[Data excerpts]
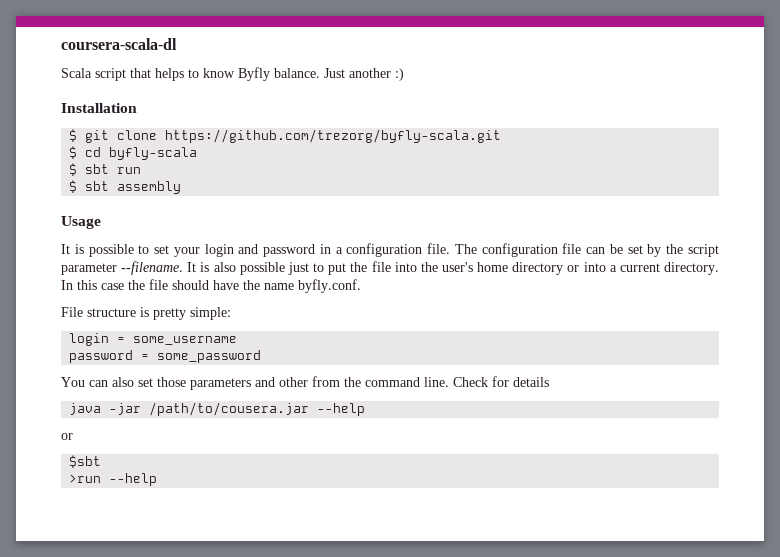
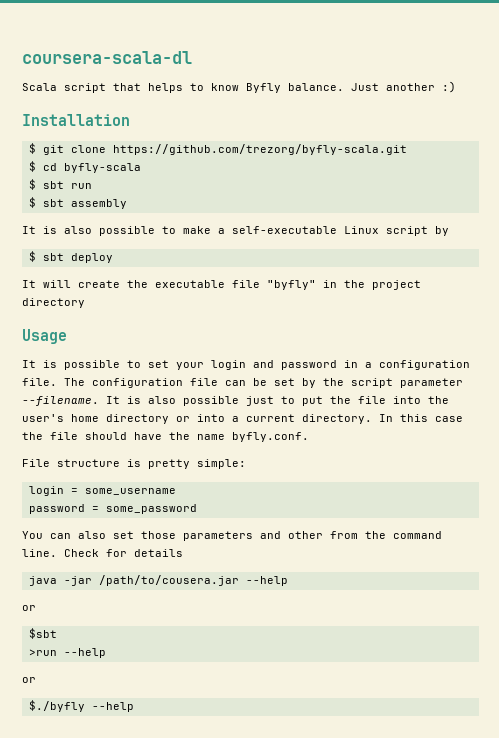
+ It is also possible to make a self-executable Linux script by
+ $ sbt deploy
+ It will create the executable file "byfly" in the project directory
  >run --help
+ or
+ $./byfly --help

*What needs to be done*:
Filter the entries above and keep only the lines with the word "byfly".

*Written solution*:
+ It will create the executable file "byfly" in the project directory
+ $./byfly --help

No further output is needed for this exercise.